• _WHAT YOU NEED TO DO_
Go through the listing below and write out exactly the lines from the one that mentions "steering and suspension" through the one that mentions "html: <p>If worn", minus the pictures.

• _DATA TO USE_
+ + +

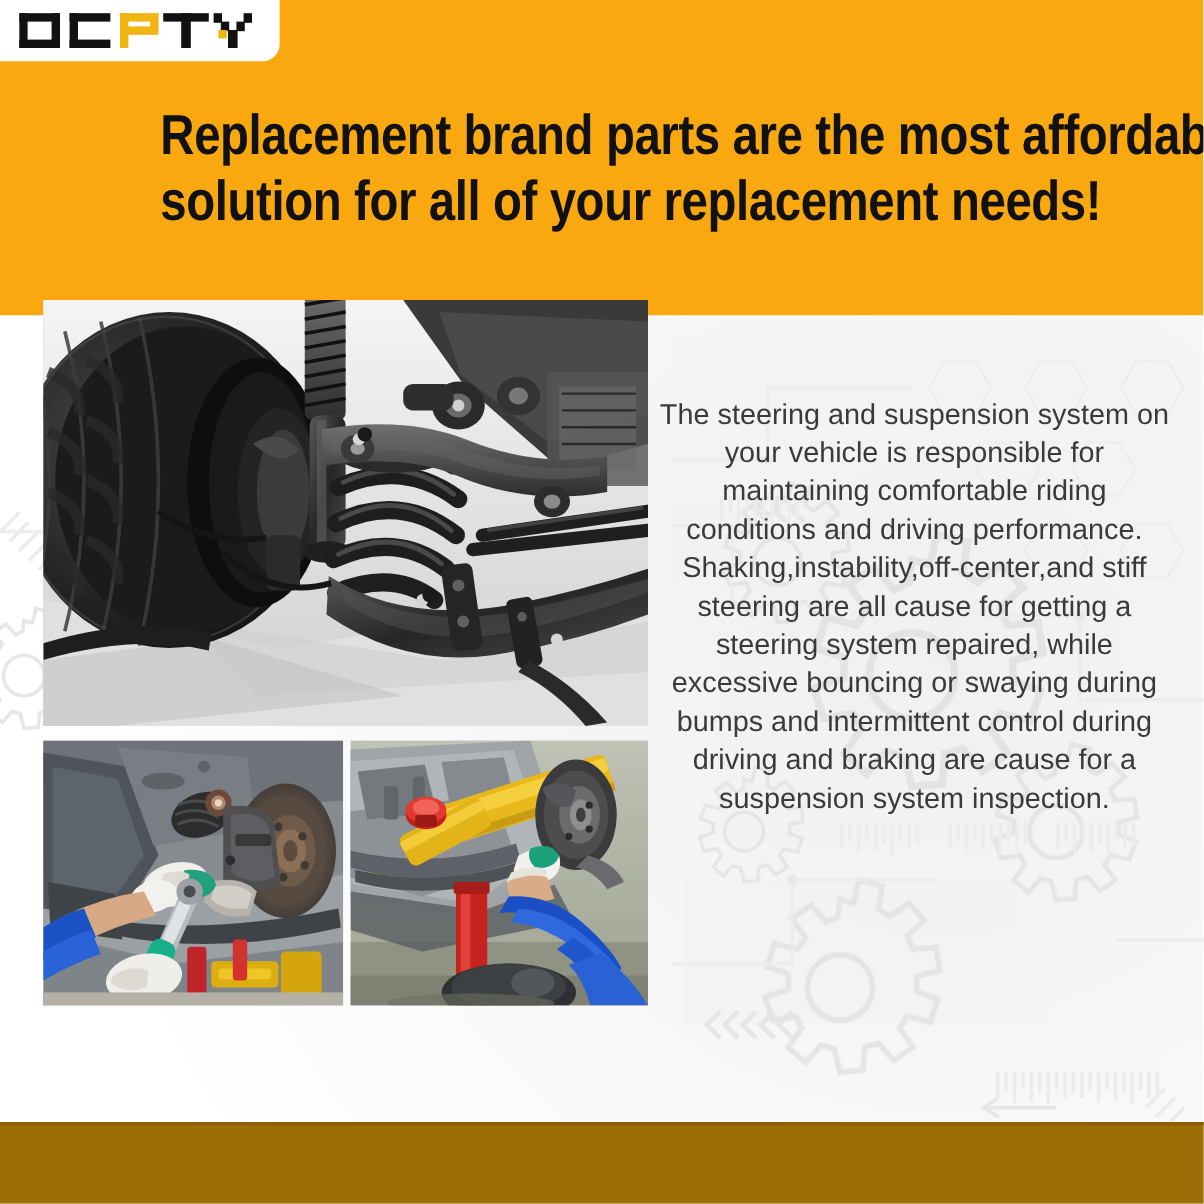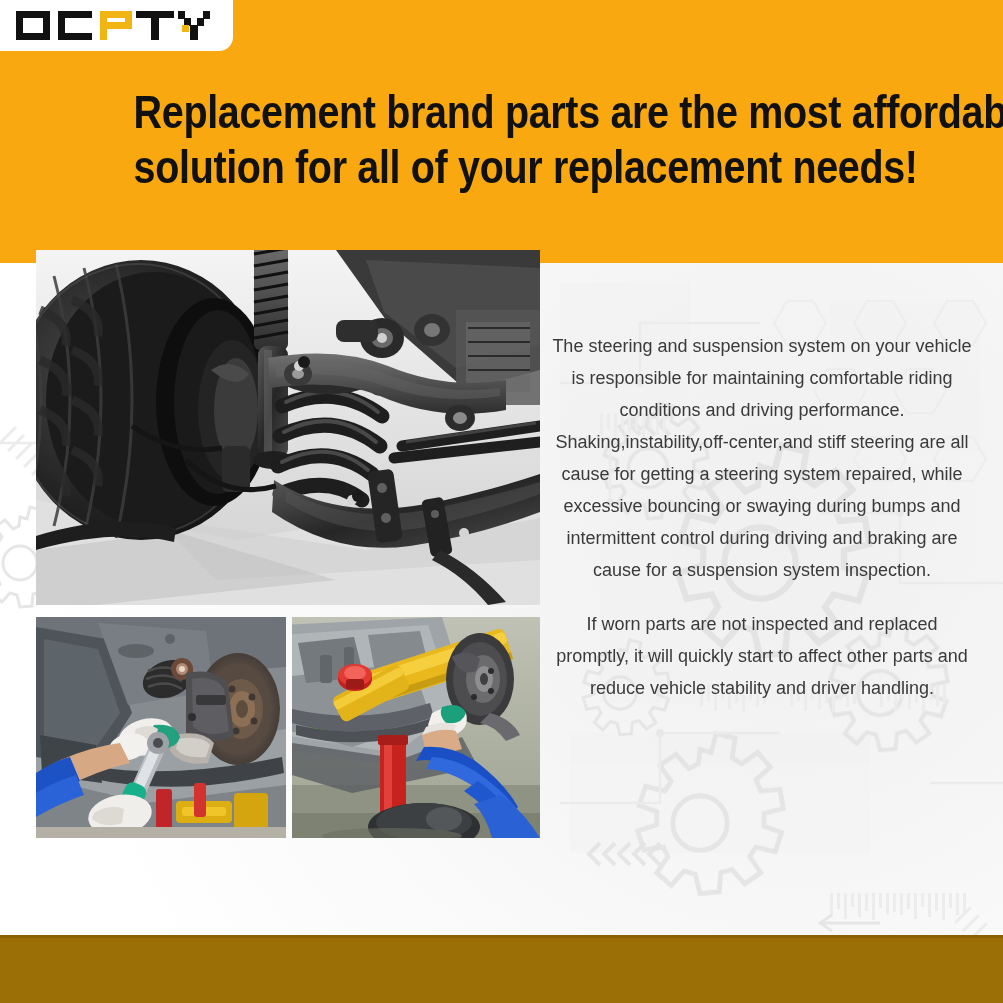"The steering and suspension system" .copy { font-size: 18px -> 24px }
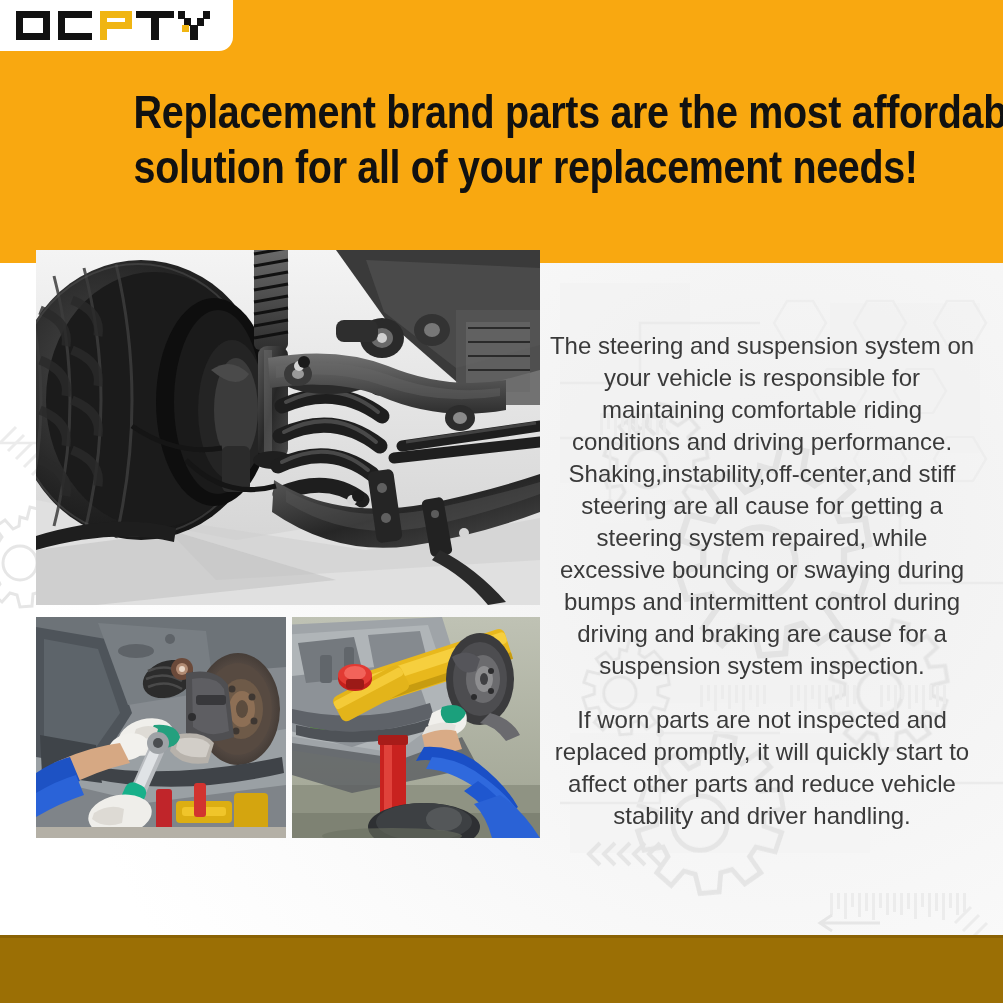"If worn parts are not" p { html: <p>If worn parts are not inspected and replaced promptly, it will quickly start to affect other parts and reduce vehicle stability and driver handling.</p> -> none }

+ + +

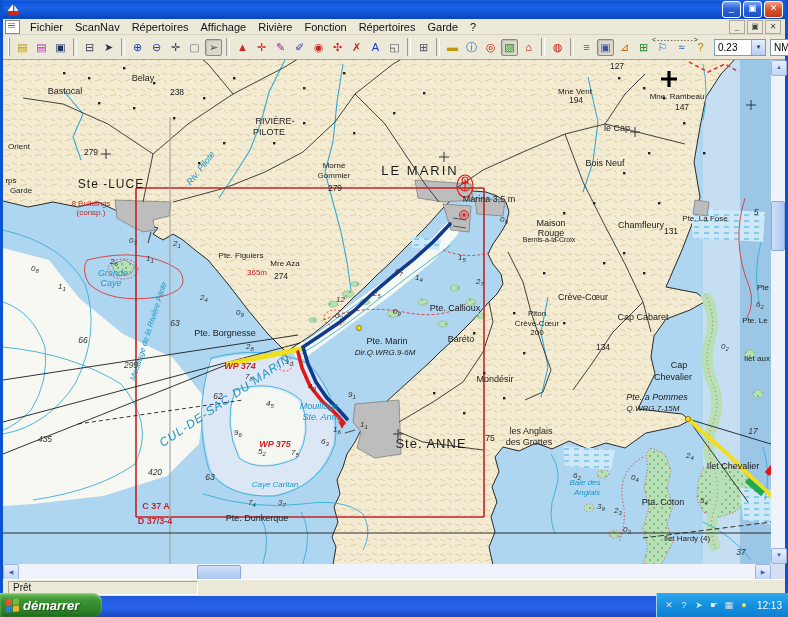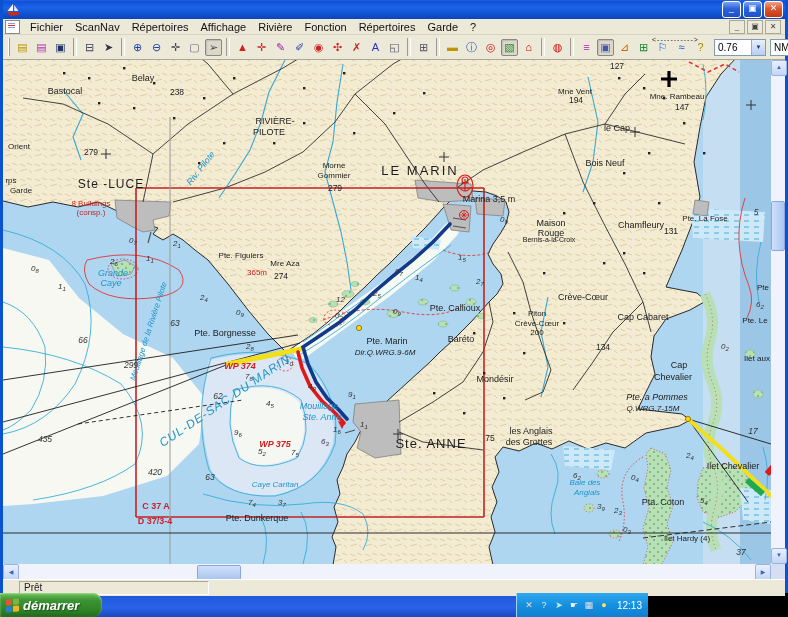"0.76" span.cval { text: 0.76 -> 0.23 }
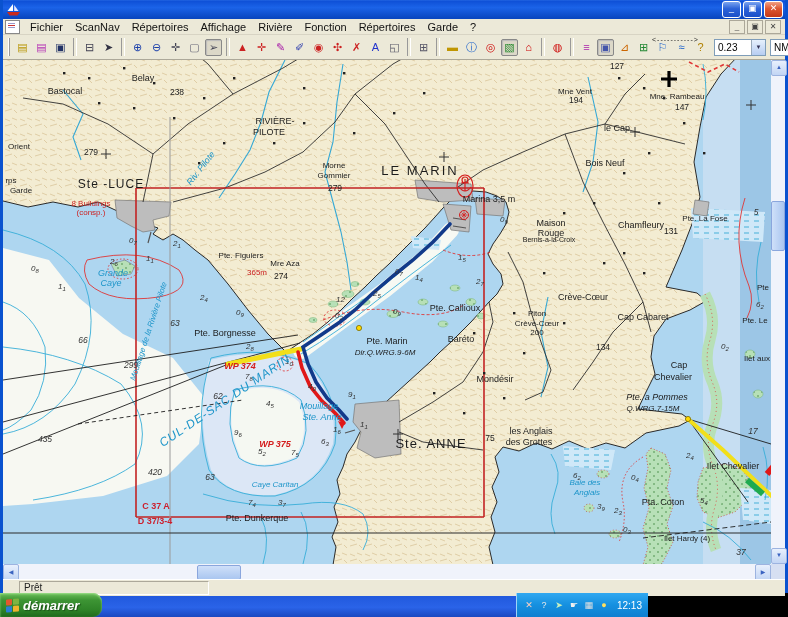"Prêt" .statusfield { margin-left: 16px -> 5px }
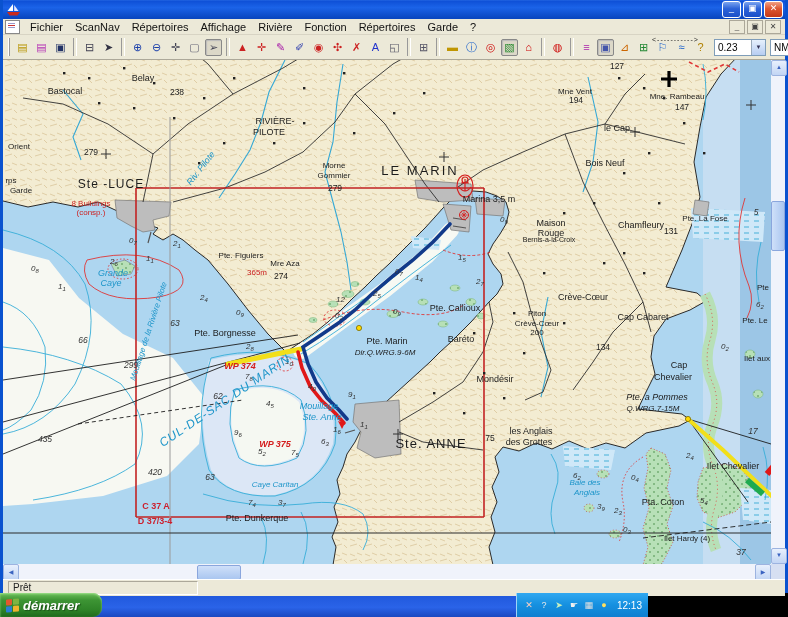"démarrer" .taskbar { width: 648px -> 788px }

+ + +

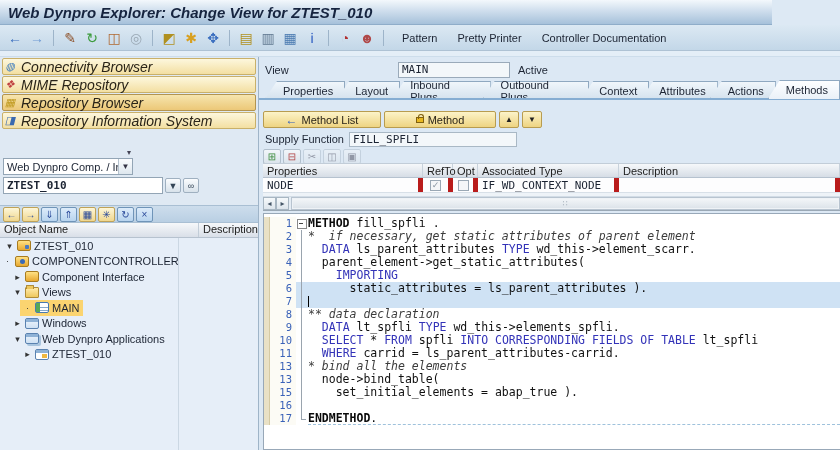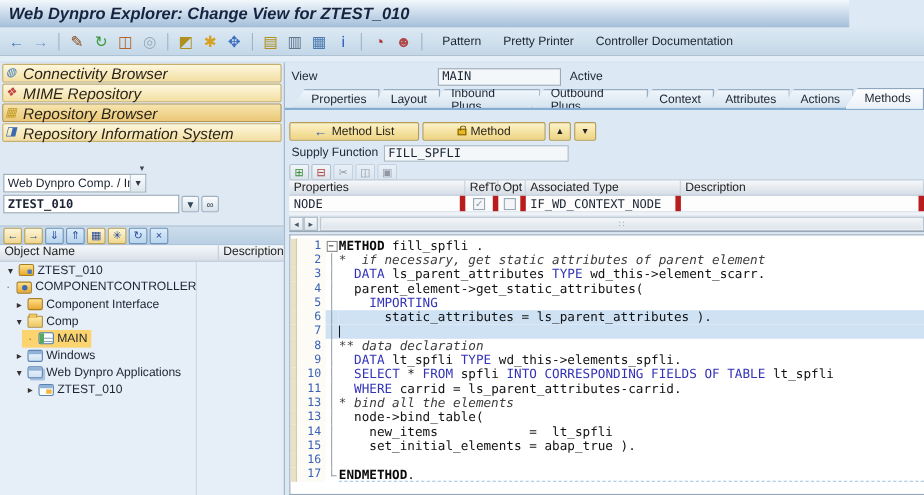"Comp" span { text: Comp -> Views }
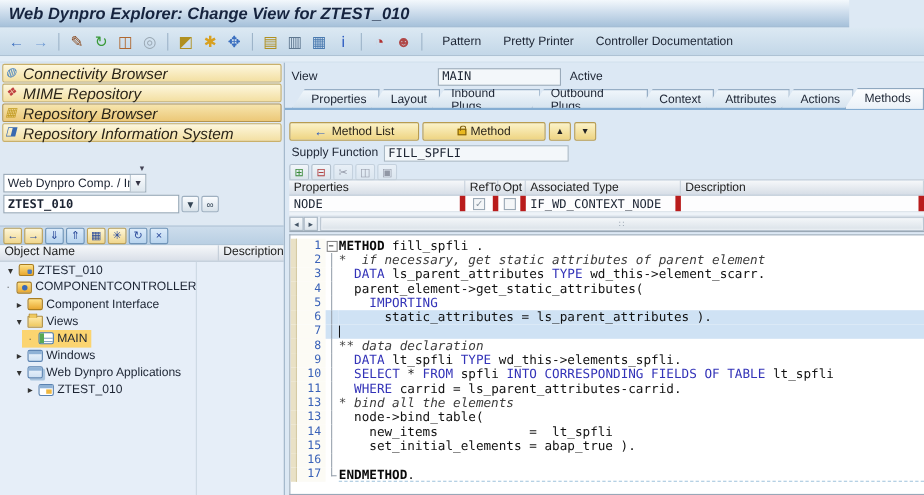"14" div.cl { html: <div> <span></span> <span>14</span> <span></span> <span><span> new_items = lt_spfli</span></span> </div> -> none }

+ + +

• _ANSWER TO THIS EXERCISE_
"The steering and suspension system" .copy { font-size: 18px -> 24px }
"If worn parts are not" p { html: <p>If worn parts are not inspected and replaced promptly, it will quickly start to affect other parts and reduce vehicle stability and driver handling.</p> -> none }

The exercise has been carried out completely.